- Task description -
Given the records below, pull every line with the word "radius" into the answer.

- Raw data -
########
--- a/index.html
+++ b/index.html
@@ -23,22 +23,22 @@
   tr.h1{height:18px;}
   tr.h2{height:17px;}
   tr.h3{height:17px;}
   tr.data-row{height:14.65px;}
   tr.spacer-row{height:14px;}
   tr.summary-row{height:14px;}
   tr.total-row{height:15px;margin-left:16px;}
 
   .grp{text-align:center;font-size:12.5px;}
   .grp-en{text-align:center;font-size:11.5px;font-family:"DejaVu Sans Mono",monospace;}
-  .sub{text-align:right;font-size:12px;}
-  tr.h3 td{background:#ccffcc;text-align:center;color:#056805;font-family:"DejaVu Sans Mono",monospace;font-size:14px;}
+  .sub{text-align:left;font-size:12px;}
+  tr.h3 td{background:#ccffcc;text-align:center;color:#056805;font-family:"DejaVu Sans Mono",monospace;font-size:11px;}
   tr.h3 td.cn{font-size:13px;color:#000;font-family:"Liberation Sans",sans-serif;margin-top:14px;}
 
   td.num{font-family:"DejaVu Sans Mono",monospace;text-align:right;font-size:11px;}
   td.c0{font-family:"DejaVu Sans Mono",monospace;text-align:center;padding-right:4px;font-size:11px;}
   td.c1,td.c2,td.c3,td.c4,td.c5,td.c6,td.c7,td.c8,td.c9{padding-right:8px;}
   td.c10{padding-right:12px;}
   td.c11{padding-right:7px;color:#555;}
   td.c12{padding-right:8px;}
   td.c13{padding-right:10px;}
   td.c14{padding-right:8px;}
########
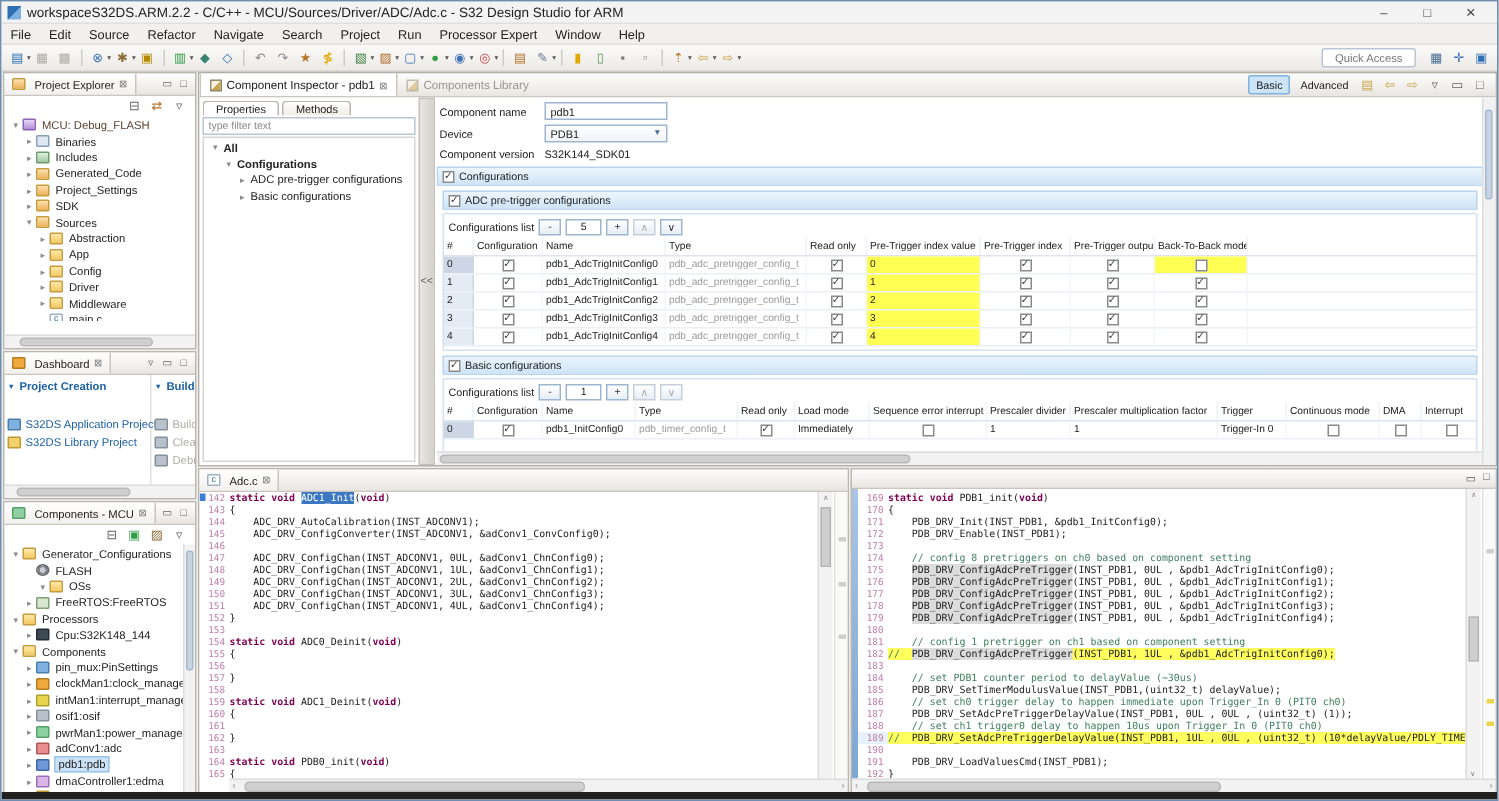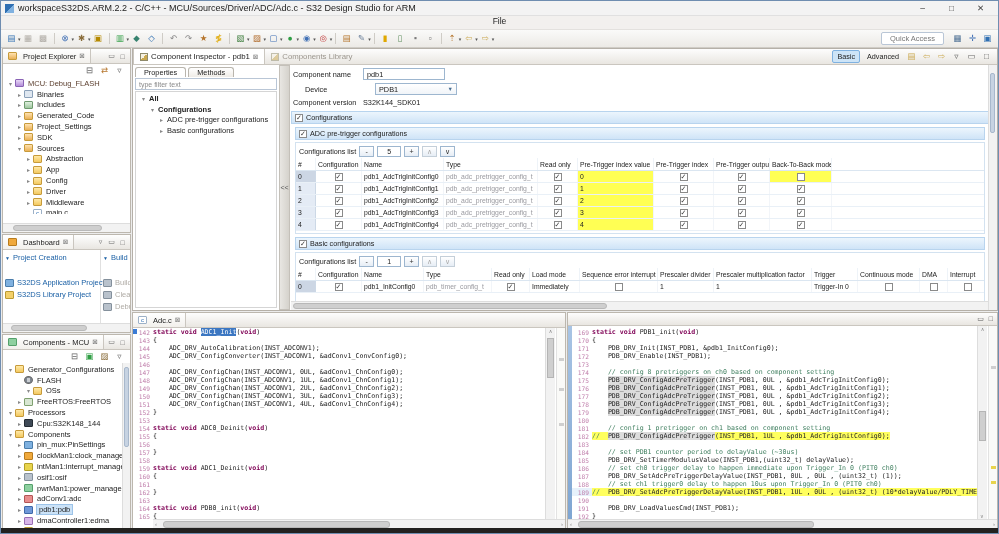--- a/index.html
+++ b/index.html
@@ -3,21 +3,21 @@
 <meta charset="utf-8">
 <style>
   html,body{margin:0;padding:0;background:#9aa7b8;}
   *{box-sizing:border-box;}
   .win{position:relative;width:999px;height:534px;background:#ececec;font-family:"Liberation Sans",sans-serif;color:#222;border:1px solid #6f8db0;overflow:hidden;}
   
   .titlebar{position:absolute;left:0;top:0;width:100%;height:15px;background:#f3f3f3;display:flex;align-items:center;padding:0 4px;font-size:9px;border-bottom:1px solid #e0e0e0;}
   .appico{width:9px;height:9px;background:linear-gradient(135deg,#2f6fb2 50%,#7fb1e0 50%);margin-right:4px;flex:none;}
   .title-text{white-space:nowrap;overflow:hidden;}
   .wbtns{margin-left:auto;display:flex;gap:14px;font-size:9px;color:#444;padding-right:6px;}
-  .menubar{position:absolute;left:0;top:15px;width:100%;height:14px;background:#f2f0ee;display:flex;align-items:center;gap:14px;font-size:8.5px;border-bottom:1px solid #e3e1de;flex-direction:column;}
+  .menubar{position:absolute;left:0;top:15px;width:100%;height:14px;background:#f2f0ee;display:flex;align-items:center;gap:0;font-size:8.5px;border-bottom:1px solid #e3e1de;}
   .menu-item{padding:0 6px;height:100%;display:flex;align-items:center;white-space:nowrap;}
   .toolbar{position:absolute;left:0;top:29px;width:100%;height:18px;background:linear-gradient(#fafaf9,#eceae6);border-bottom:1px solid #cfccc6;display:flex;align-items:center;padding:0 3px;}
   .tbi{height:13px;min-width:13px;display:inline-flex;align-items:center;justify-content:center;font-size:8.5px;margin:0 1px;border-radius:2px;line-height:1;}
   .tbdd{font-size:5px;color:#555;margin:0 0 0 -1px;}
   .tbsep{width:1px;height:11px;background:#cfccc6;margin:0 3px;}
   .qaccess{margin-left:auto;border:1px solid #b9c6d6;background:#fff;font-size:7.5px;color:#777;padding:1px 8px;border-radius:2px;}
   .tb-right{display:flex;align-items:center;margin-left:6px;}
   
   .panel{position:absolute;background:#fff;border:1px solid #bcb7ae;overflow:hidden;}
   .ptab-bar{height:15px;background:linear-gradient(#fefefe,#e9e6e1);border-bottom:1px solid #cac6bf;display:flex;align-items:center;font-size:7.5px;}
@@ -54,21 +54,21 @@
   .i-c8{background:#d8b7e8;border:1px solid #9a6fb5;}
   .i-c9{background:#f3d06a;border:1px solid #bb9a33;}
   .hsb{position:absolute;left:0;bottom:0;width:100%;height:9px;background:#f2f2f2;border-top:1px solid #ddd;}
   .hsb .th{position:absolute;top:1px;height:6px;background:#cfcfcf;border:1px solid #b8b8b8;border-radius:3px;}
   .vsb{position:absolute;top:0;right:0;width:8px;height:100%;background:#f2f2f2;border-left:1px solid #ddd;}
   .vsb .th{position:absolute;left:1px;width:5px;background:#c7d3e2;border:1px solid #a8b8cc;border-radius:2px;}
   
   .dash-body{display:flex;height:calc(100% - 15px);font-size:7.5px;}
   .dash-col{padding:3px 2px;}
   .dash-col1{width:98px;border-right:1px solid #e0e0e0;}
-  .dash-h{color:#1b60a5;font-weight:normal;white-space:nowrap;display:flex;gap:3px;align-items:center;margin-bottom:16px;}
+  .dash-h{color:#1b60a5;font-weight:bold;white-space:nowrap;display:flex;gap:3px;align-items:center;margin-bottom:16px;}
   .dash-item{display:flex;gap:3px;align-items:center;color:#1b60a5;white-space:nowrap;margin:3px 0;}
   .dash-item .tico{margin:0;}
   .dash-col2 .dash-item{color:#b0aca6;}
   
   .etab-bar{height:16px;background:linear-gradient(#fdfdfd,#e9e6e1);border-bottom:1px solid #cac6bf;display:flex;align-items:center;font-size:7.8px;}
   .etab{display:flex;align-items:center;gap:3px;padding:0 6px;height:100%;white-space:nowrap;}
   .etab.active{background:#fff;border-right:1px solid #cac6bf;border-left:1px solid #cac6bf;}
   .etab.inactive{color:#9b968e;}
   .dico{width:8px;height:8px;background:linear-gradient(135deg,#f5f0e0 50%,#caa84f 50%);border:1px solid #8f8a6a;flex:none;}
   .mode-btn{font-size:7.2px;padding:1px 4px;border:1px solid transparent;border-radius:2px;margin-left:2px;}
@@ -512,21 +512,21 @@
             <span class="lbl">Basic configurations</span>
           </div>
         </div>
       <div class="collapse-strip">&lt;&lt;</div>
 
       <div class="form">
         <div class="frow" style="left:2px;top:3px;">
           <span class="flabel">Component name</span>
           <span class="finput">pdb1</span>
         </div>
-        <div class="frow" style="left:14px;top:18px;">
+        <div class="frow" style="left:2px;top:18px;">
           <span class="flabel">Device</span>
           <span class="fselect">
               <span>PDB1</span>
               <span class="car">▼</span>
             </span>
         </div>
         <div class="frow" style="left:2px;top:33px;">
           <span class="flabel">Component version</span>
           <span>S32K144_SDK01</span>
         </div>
########
- Solution to this task -
   .tbi{height:13px;min-width:13px;display:inline-flex;align-items:center;justify-content:center;font-size:8.5px;margin:0 1px;border-radius:2px;line-height:1;}
   .qaccess{margin-left:auto;border:1px solid #b9c6d6;background:#fff;font-size:7.5px;color:#777;padding:1px 8px;border-radius:2px;}
   .hsb .th{position:absolute;top:1px;height:6px;background:#cfcfcf;border:1px solid #b8b8b8;border-radius:3px;}
   .vsb .th{position:absolute;left:1px;width:5px;background:#c7d3e2;border:1px solid #a8b8cc;border-radius:2px;}
   .mode-btn{font-size:7.2px;padding:1px 4px;border:1px solid transparent;border-radius:2px;margin-left:2px;}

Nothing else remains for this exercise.